Ebola: The Real Danger

What Is the Biggest Danger Connected with the Ebola Virus?

For once, hospital dangers are less than the real danger–government over or under-reaction in the event of an outbreak.

Ebola, along with other hemorrhagic fevers,  is one of eight quarantinable diseases by Executive Order (see Sidebar).

This means the U.S. government (Barack Obama) has the legal authority to quarantine individuals suspected of harboring the virus based solely on symptoms like fever. As knowledgeable sources point out, this risks throwing people who do not in fact carry the virus but have some other cause of fever in with truly infected individuals, leading to more exposure. Conversely, as has already happened, people arriving on international flights from African nations where the disease is endemic may be hastily screened by perhaps poorly trained staff (because a widespread screening effort probably would soon overload existing capabilities) and then released into the general population.

The general pablum currently promulgated by the CDC and complacent media focuses on how difficult it is to pass on Ebola and prominently notes that the disease is not even communicable until a patient shows symptoms. Since the primary focus on symptomatic evidence has been on the hemorrhagic nature of the disease, this leaves the impression in the casual reader that as long as someone is not bleeding seriously from various orifices, there is no danger.

Contrast this with what a British doctor directly involved in treating patients in Sierra Leone says about symptoms. As reported in the UK Mail Online, Dr. Oliver Johnson notes, “What is shocking is how healthy the patients look before they die and how quickly they decline. A number of the Ebola patients I’ve seen look quite fit and healthy and can be walking around until shortly before their deaths.”

Other comments include: “We’re now in a perfect storm,” Laurie Garrett, said, describing the United Nations World Health Organization as bankrupt, and drowning in debt. Garrett went on to say, “There is no strategic plan for how this epidemic will be brought under control.”  [Reported on the Huffington Post.]

The same term, “perfect storm,” was also used to describe the Ebola outbreak Thursday by the director of the U.S. Centers for Disease Control, Dr. Tom Frieden, in testimony before Congress. Frieden also told Congress  that it’s “inevitable” that someone with Ebola will get on a plane and fly to the United States, risking an outbreak here.

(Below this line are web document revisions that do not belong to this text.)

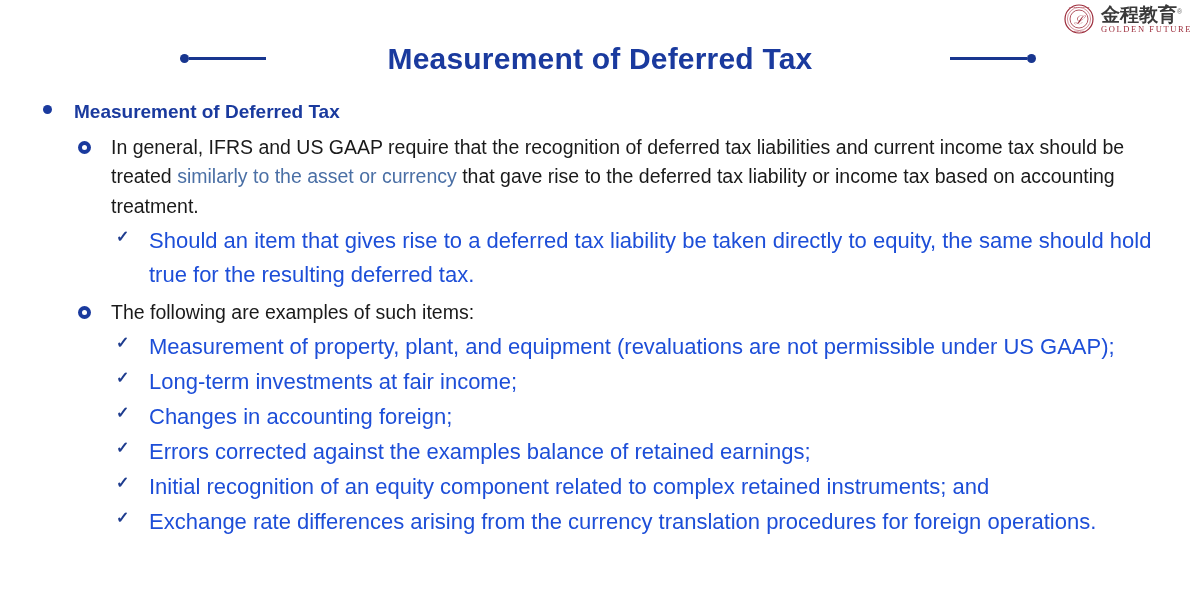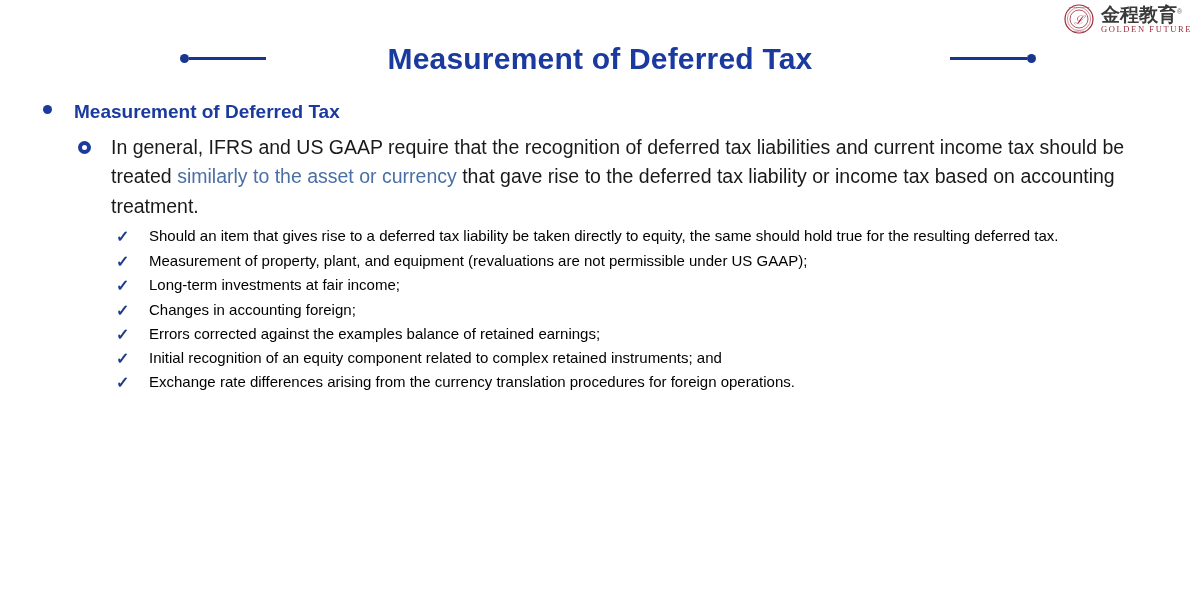--- a/index.html
+++ b/index.html
@@ -167,22 +167,22 @@
   .bullet-check {
     flex: 0 0 auto;
     width: 14px;
     margin: 5px 19px 0 0;
     color: #1f3d8f;
     font-size: 16px;
     line-height: 1;
     font-weight: bold;
   }
   .lvl3-text {
-    font-size: 15px;
-    color: #000000;
+    font-size: 22px;
+    color: #1d4ed8;
     line-height: 1.55;
     flex: 1 1 auto;
   }
   .list-group { margin-top: 2px; }
 </style>
 </head>
 <body>
 
 <div class="logo">
   <div class="logo-seal">
@@ -227,20 +227,24 @@
   <div class="lvl2">
     <span class="bullet-ring"></span>
     <span class="lvl2-text"><span>In general, IFRS and US GAAP require that the recognition of deferred tax liabilities and current income tax should be treated </span><span class="hl-blue">similarly to the asset or currency</span><span> that gave rise to the deferred tax liability or income tax based on accounting treatment.</span></span>
   </div>
 
   <div class="lvl3">
     <span class="bullet-check">✓</span>
     <span class="lvl3-text">Should an item that gives rise to a deferred tax liability be taken directly to equity, the same should hold true for the resulting deferred tax.</span>
   </div>
 
+  <div class="lvl2" style="margin-top:6px;">
+    <span class="bullet-ring"></span>
+    <span class="lvl2-text">The following are examples of such items:</span>
+  </div>
 
   <div class="list-group">
     <div class="lvl3">
       <span class="bullet-check">✓</span>
       <span class="lvl3-text">Measurement of property, plant, and equipment (revaluations are not permissible under US GAAP);</span>
     </div>
     <div class="lvl3">
       <span class="bullet-check">✓</span>
       <span class="lvl3-text">Long-term investments at fair income;</span>
     </div>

If you look beneath all the assurances, you must harbor at least some doubt about what the government is saying, For example, as Dr. Jane Orient, M.D., a practicing physician in Tucson, Arizona, and member of Doctors for Disaster Preparedness notes, “When people in space suits are telling you ‘oh don’t worry, there’s no danger of this spreading,’ they have no credibility.”

The real problem is the U.S. government tends to be reactive rather than proactive towards crises, which has been proven over and over in our history. To get some idea how Washington might deal with an Ebola outbreak, look these responses to questions on a survey of healthcare workers in 104 hospitals in 14 states conducted in 2009:

Does your membership perceive the facility to be ready to respond adequately to a flu pandemic?
Ready for most things = 33%
Ready for some things – 29%
Ready for just a few things – 17%
Not ready at all – 17%

Has the facility provided training to workers on pandemic flu?
Yes – 43%
No – 57%

How much confidence do you have that this situation has improved in five years? If there is as little planning now for a relatively simple flu outbreak, what are the chances that a real outbreak of Ebola or another deadly epidemic could be handled?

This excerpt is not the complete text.